Oura é processada por suposta imprecisão em monitoramento de sono
A fabricante de anéis inteligentes enfrenta ação coletiva nos EUA por alegações de que seus dispositivos falham ao rastrear estágios do sono.
Pontos principais
- A Clarkson Law Firm abriu uma ação coletiva em São Francisco contra a Oura.
- O processo questiona a precisão do rastreamento de sono REM, leve e profundo.
- A acusação baseia-se em um estudo publicado na revista Nature em 2025.
- A Oura nega as alegações e afirma que seus produtos possuem validação científica.
- A empresa ressalta que seus anéis não são classificados como equipamentos médicos.
A Oura, pioneira no mercado de anéis inteligentes, está sendo alvo de uma ação coletiva nos Estados Unidos.

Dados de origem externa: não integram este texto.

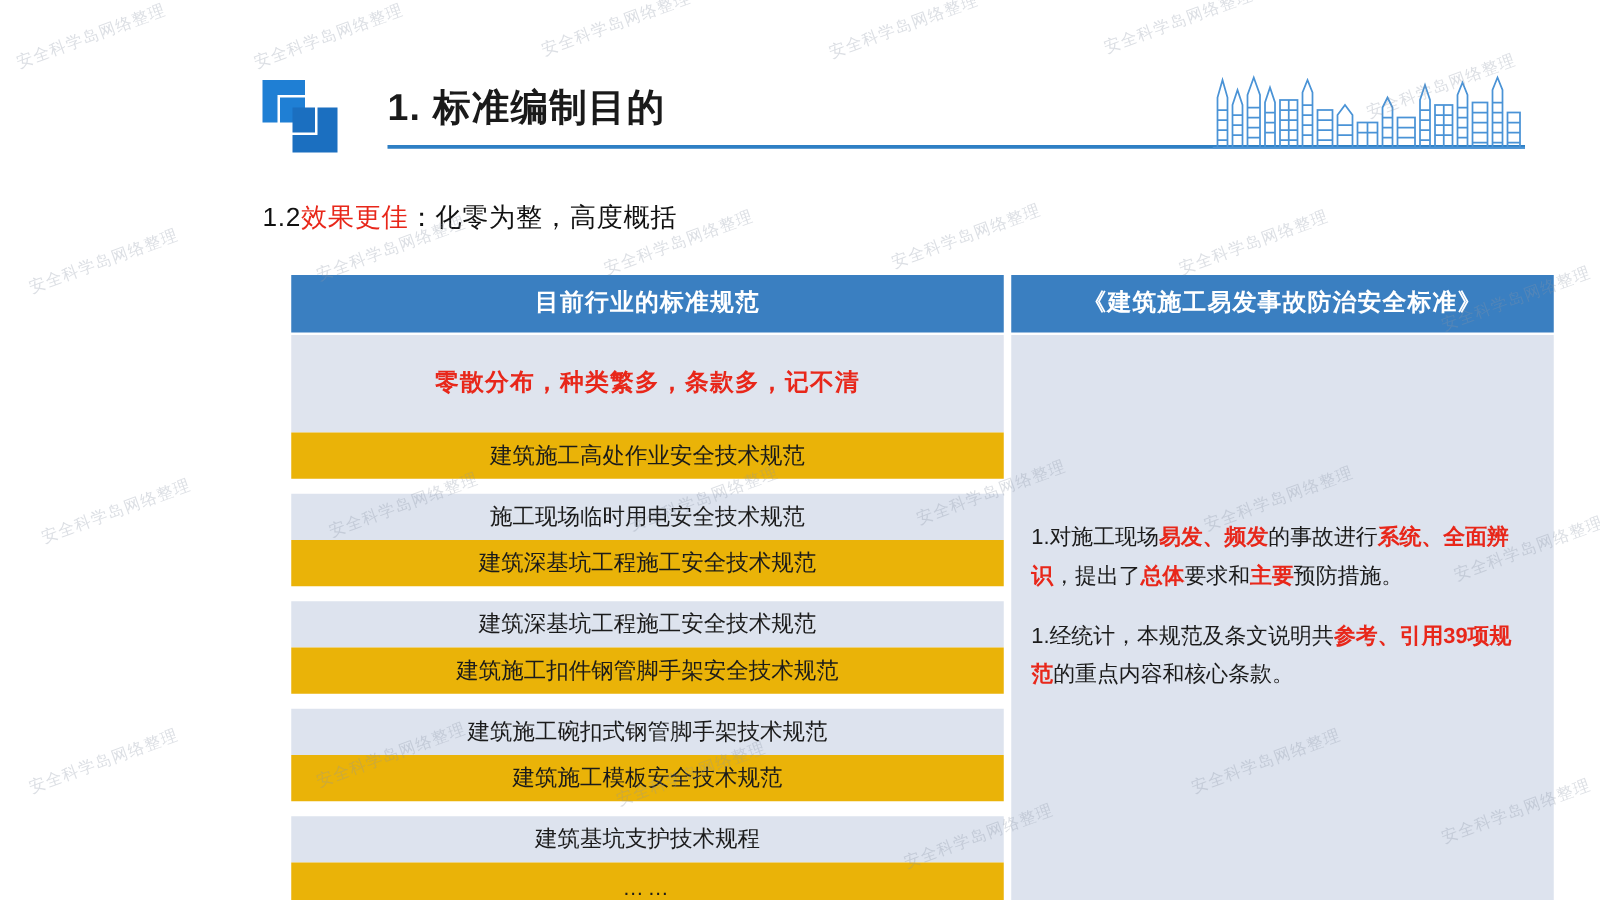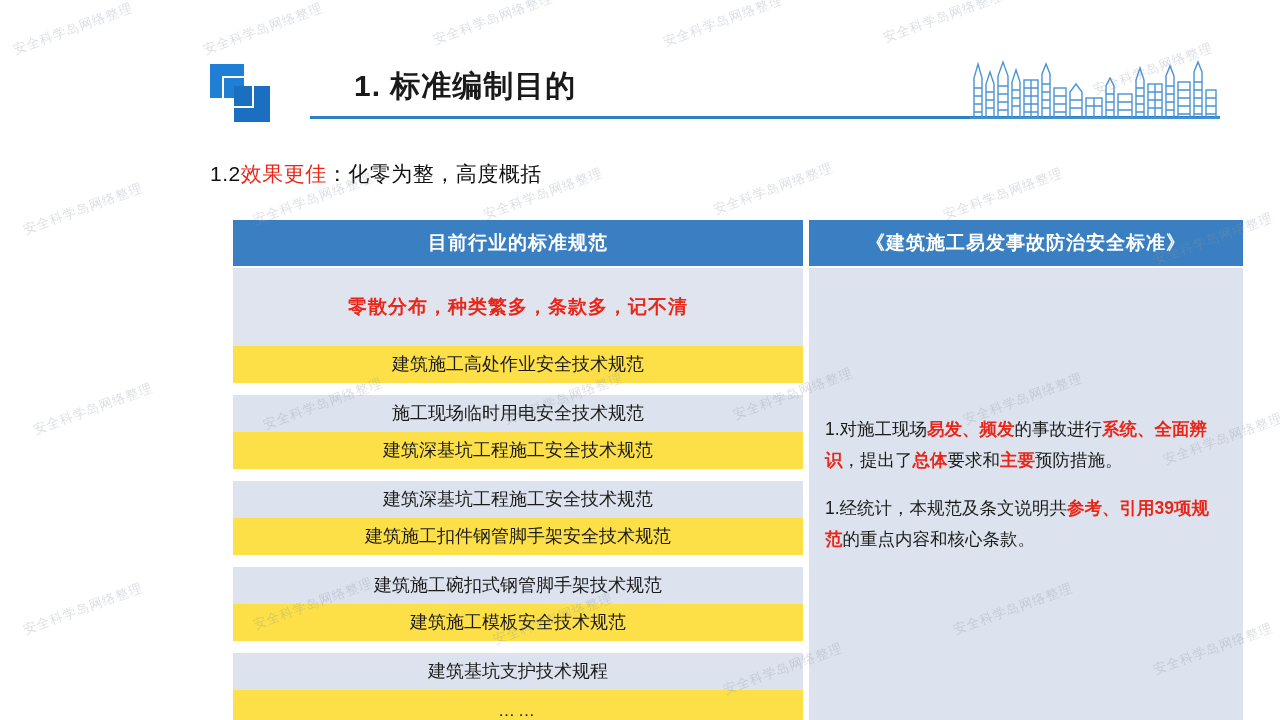"1. 标准编制目的" .title { margin-left: 44px -> none }
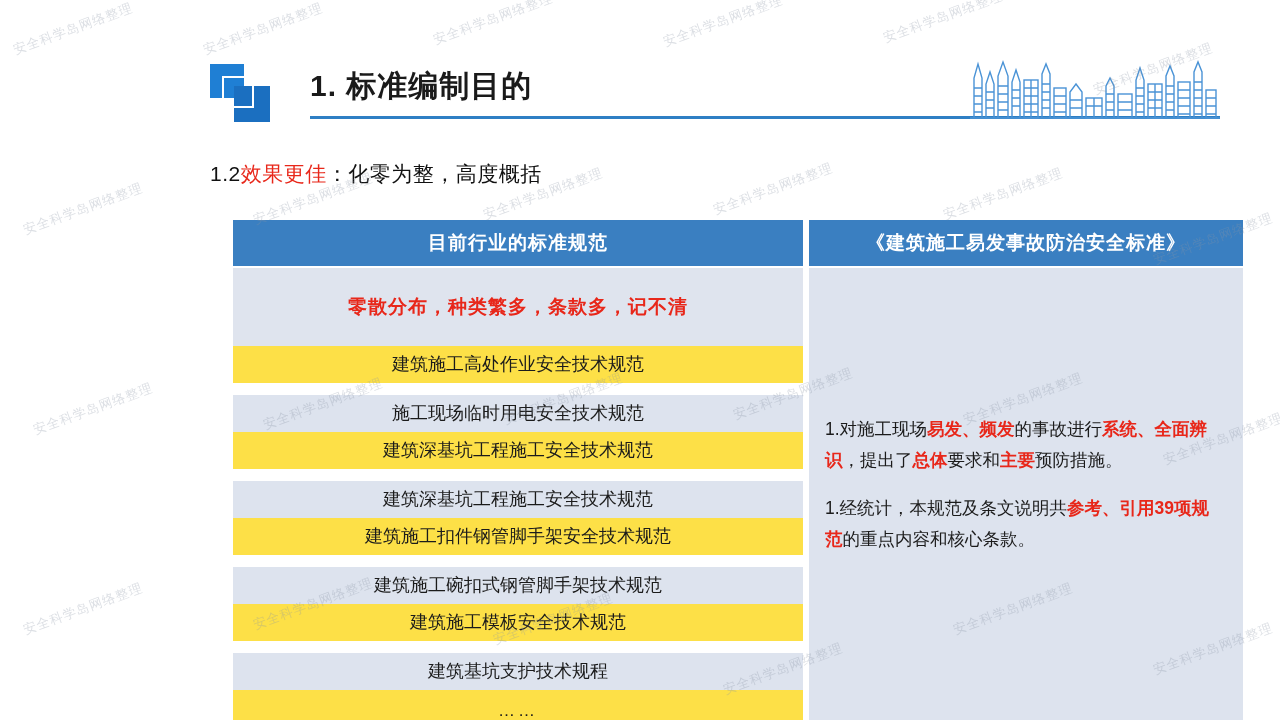"建筑施工高处作业安全技术规范" .row { background: #fde047 -> #eab308 }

A Clarkson Law Firm, responsável pelo processo em São Francisco, alega que a empresa exagera na precisão dos recursos de monitoramento de sono de seus dispositivos. A base da contestação é um estudo publicado na revista Nature em 2025, que aponta divergências significativas nas medições de estágios como sono REM, leve e profundo em comparação com métodos clínicos. Em resposta, a Oura contestou as acusações, defendendo a validade científica de sua tecnologia. A companhia reforçou que seus dispositivos são voltados para o bem-estar geral e não devem ser interpretados como substitutos de diagnósticos médicos profissionais, uma vez que não possuem classificação de equipamento médico. O caso levanta debates sobre a transparência de dados em tecnologias vestíveis de saúde.